To show the applicability of our pulsed laser diode based STED system to biological imaging we immunostained and imaged the synaptic protein bassoon in cultured rat hippocampal-neurons. Bassoon is a multi-domain protein which is specifically localized at the presynaptic active zone and predicted to be involved in cytomatrix organisation and neurotransmitter release [23]. Figure 4 compares the confocal with the corresponding STED images of bassoon in cultured neurons. The subdiffraction resolution provided by STED enables the discrimination between bassoon clusters at the presynapic active zone and bassoon/piccolo transport vesicles having a typical diameter of about 70-90 nm [24].

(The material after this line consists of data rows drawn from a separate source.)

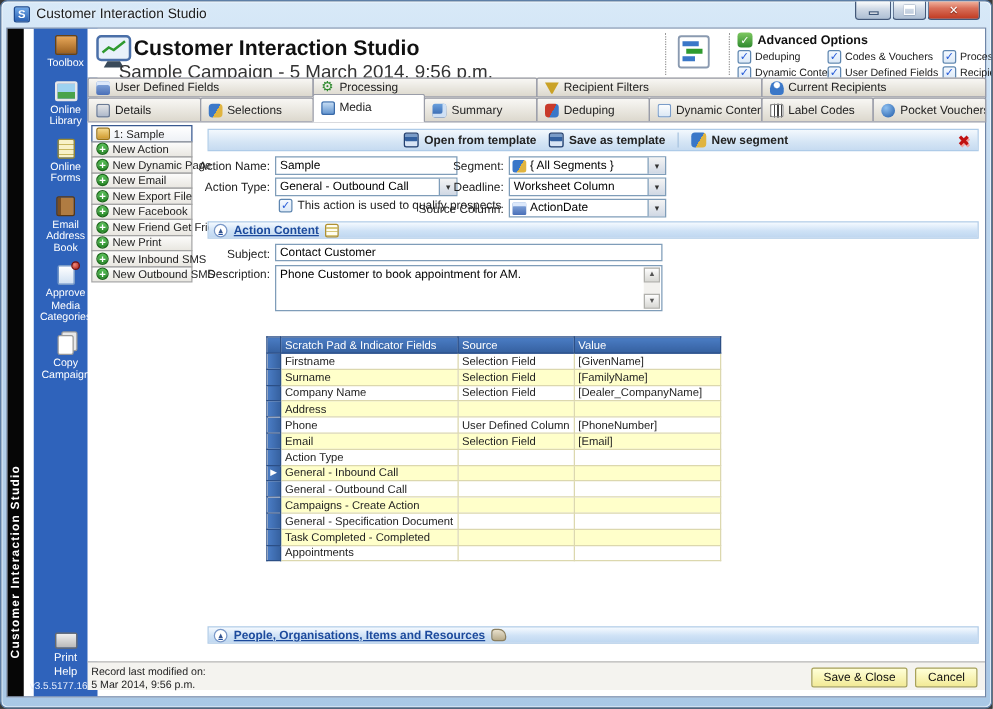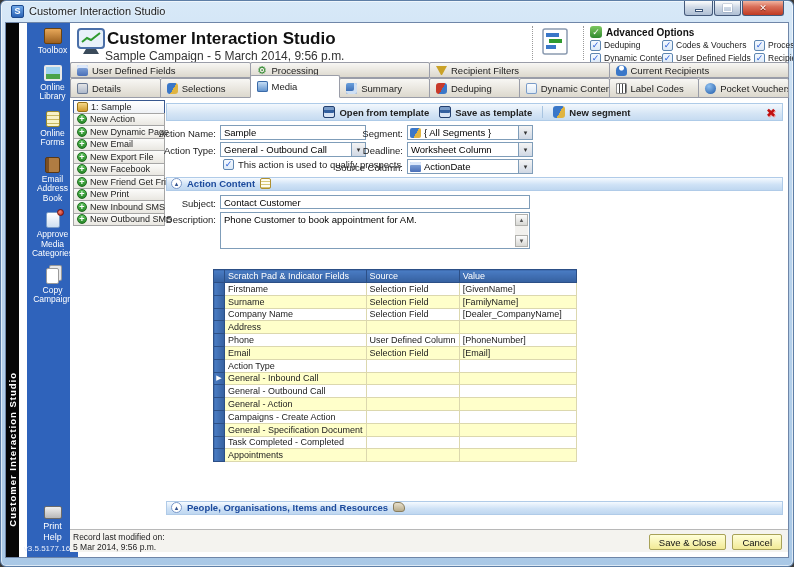--- a/index.html
+++ b/index.html
@@ -52,7 +52,7 @@
   
   .header-band { left:69px; right:5px; top:22px; height:39px; background:#fff; }
   .h-title { left:37px; top:6px; font-size:17px; font-weight:bold; color:#111; }
-  .h-sub { left:35px; top:26px; font-size:12px; color:#333; }
+  .h-sub { left:25px; top:26px; font-size:15px; color:#333; }
   .dots { border-left:1px dotted #9a9a9a; top:3px; height:34px; }
   .adv-title-row { display:flex; align-items:center; }
   .chk-green { width:12px; height:12px; border-radius:3px; background:linear-gradient(180deg,#7ec860,#2f8a2f);

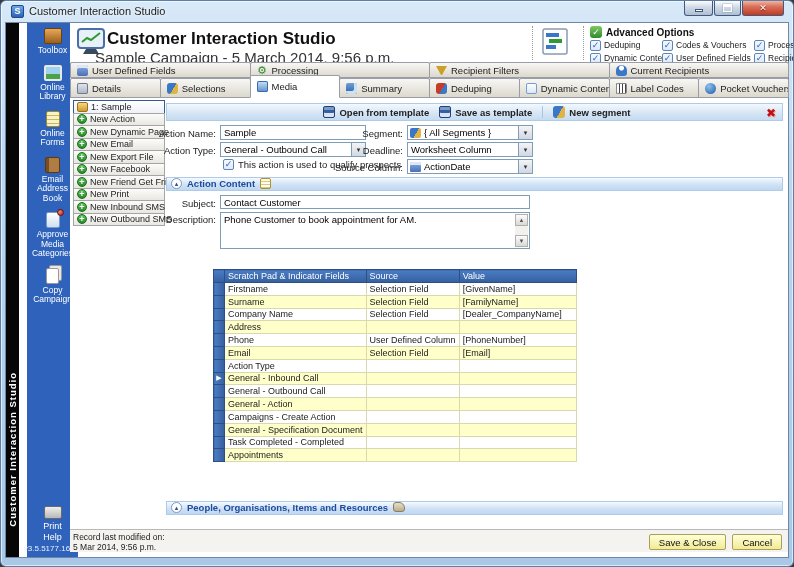--- a/index.html
+++ b/index.html
@@ -88,7 +88,7 @@
   
   .content { left:69px; right:5px; top:96px; height:432px; background:#fff; border-top:1px solid #9a9da8; }
 
-  .alist { left:72px; top:100px; width:92px; }
+  .alist { left:72px; top:100px; width:81px; }
   .arow { height:13.5px; display:flex; align-items:center; gap:3px; padding-left:3px; font-size:9px; color:#222;
           background:linear-gradient(180deg,#fcfcfb,#e9e7e1); border:1px solid #a5a5a5; margin-top:-1px; cursor:pointer; white-space:nowrap; }
   .arow.sel { border:1px solid #38588f; background:linear-gradient(180deg,#ffffff,#eef1f6); }

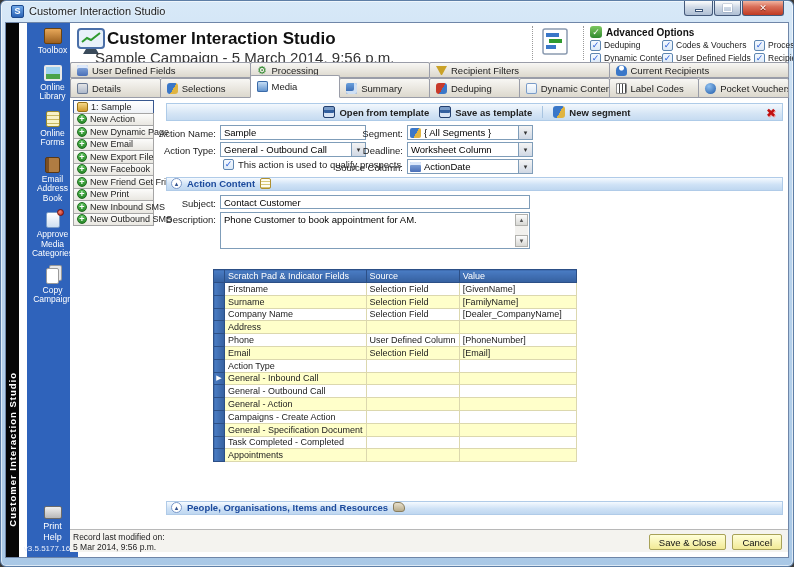--- a/index.html
+++ b/index.html
@@ -115,9 +115,9 @@
   .cicon-ppl { width:11px; height:10px; margin-left:2px; background:linear-gradient(120deg,#3a77c8 55%,#e0b440 55%); border-radius:2px; flex:0 0 11px; }
   .qualify { display:flex; align-items:center; gap:4px; font-size:9.5px; color:#222; }
 
-  .secbar { left:165px; right:10px; height:14px; display:flex; gap:5px; padding-left:4px;
+  .secbar { left:165px; right:10px; height:14px; display:flex; align-items:center; gap:5px; padding-left:4px;
             background:linear-gradient(180deg,#f5faff,#cfe2f6 55%,#bfd7f0); border:1px solid #b0cbe8;
-            color:#1c4a9c; font-weight:bold; font-size:9.5px; cursor:pointer; }
+            color:#1c4a9c; font-weight:bold; font-size:9.5px; cursor:pointer;text-decoration:underline; }
   .coll { width:11px; height:11px; border-radius:50%; background:#fff; border:1px solid #7a98c8; color:#35548f;
           font-size:7px; line-height:10px; text-align:center; font-weight:normal; }
   .note-ico { width:11px; height:11px; background:repeating-linear-gradient(180deg,#fffdf0 0 2px,#d8c878 2px 3px); border:1px solid #b09030; border-radius:2px; }

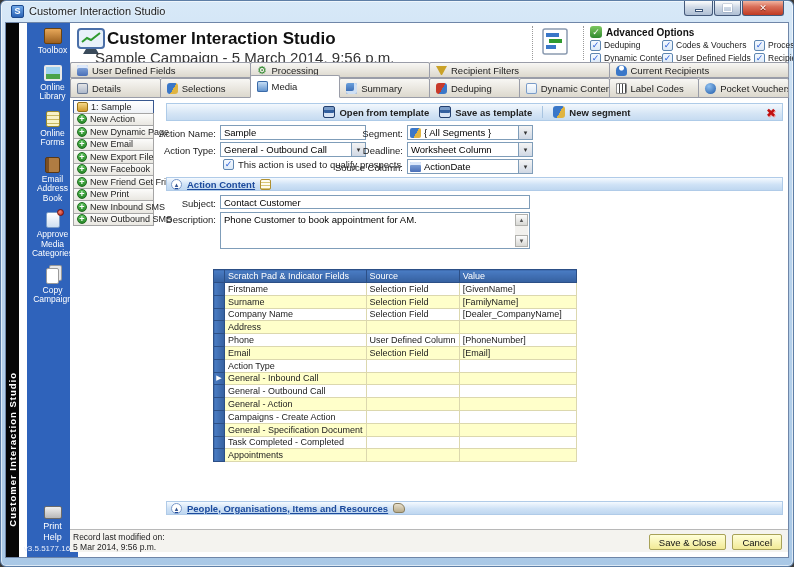--- a/index.html
+++ b/index.html
@@ -497,12 +497,6 @@
         </tr>
       <tr>
           <td class="rh"></td>
-          <td>General - Action</td>
-          <td></td>
-          <td></td>
-        </tr>
-      <tr>
-          <td class="rh"></td>
           <td>Campaigns - Create Action</td>
           <td></td>
           <td></td>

In conclusion, we have realized a compact and simple STED system based on a off-the-shelf (DVD) laser diode yielding a lateral resolution of 40-50 nm. This compact and low-cost implementation will increase the availability of STED and facilitate turning it into a commonly used tool. In the near future, further simplification is planned by also replacing the excitation light source with a simple and economic laser diode. Moreover, the presented STED light sources provide the opportunity to easily convert existing confocal laser scanning microscopes into STED nanoscopes with subdiffraction resolving power.
Acknowledgments
We acknowledge Jay Jethwa for critical reading. The project has been supported by the German Federal Ministry of Education and Research (BMBF, 13N11173).